The marae is always sited in relation to the landscape: the wharenui faces the marae ātea (open courtyard), and the complex is positioned with reference to the ancestral mountain (maunga), river (awa), and coast. The steep roof sheds heavy rainfall (1,000–3,000 mm/year across much of Aotearoa).

Landscape & Ground

The architectural identity of the Māori marae — the wharenui (meeting house), the central structure of the marae ātea (ceremonial courtyard complex), a rectangular single-room timber building (10–30 m long × 6–10 m wide) representing the body of an important ancestor — the exterior is defined by the carved front porch...

Reference elevation

Māori Marae — characteristic facade composition, architectural identity of the Māori marae.
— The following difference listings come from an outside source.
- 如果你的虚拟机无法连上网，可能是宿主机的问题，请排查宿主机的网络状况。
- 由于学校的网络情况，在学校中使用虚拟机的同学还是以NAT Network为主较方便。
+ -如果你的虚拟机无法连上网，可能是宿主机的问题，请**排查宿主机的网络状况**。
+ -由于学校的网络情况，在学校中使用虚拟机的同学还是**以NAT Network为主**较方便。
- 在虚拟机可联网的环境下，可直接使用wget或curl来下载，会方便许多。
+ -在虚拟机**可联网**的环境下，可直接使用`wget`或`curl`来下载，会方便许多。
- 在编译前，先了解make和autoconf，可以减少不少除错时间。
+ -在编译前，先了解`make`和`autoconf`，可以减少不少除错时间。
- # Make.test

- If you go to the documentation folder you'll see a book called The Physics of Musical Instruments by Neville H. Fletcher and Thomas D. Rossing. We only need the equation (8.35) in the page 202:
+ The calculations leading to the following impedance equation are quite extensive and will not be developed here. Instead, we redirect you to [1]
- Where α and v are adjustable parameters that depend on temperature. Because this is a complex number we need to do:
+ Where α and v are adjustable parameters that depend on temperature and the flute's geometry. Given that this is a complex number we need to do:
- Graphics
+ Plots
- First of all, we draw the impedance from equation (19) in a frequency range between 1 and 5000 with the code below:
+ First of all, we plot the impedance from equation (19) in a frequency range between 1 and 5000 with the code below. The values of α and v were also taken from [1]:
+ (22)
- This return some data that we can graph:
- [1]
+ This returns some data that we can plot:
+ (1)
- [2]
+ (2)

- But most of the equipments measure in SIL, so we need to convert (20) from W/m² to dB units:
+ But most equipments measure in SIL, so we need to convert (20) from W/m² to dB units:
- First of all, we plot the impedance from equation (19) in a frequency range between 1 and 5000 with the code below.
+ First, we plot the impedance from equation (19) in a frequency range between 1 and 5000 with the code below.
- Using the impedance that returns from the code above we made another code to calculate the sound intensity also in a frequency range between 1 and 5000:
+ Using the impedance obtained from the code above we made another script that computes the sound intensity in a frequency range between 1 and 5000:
Māori Marae reference elevation — New Zealand

Context Snapshot

The architectural identity of the Māori marae — the wharenui (meeting house), the central structure of the marae ātea (ceremonial courtyard complex), a rectangular single-room timber building (10–30 m... The marae is always sited in relation to the landscape: the wharenui faces the marae ātea (open courtyard), and the complex is positioned with reference to the ancestral mountain (maunga), river (awa), and coast.

Contemporary Relevance

Māori Marae is useful today for residential, hospitality, civic, and place-branding work that needs New Zealand-specific character grounded in local massing, material tone, climate response, and settlement logic rather than generic international styling.

Use this style in Toscape

Explore Māori Marae directly inside Toscape using the Facade Re-Style and Design Options workflows.

Open Māori Marae in the gallery

Sources & Further Reading

  • UNESCO World Heritage Centre ↗
  • ArchNet ↗

Visualize any style in Toscape

Apply architectural style directions directly inside the desktop app. Use Facade Re-Style, Interior Design, and Design Options workflows to explore style alternatives for your active projects.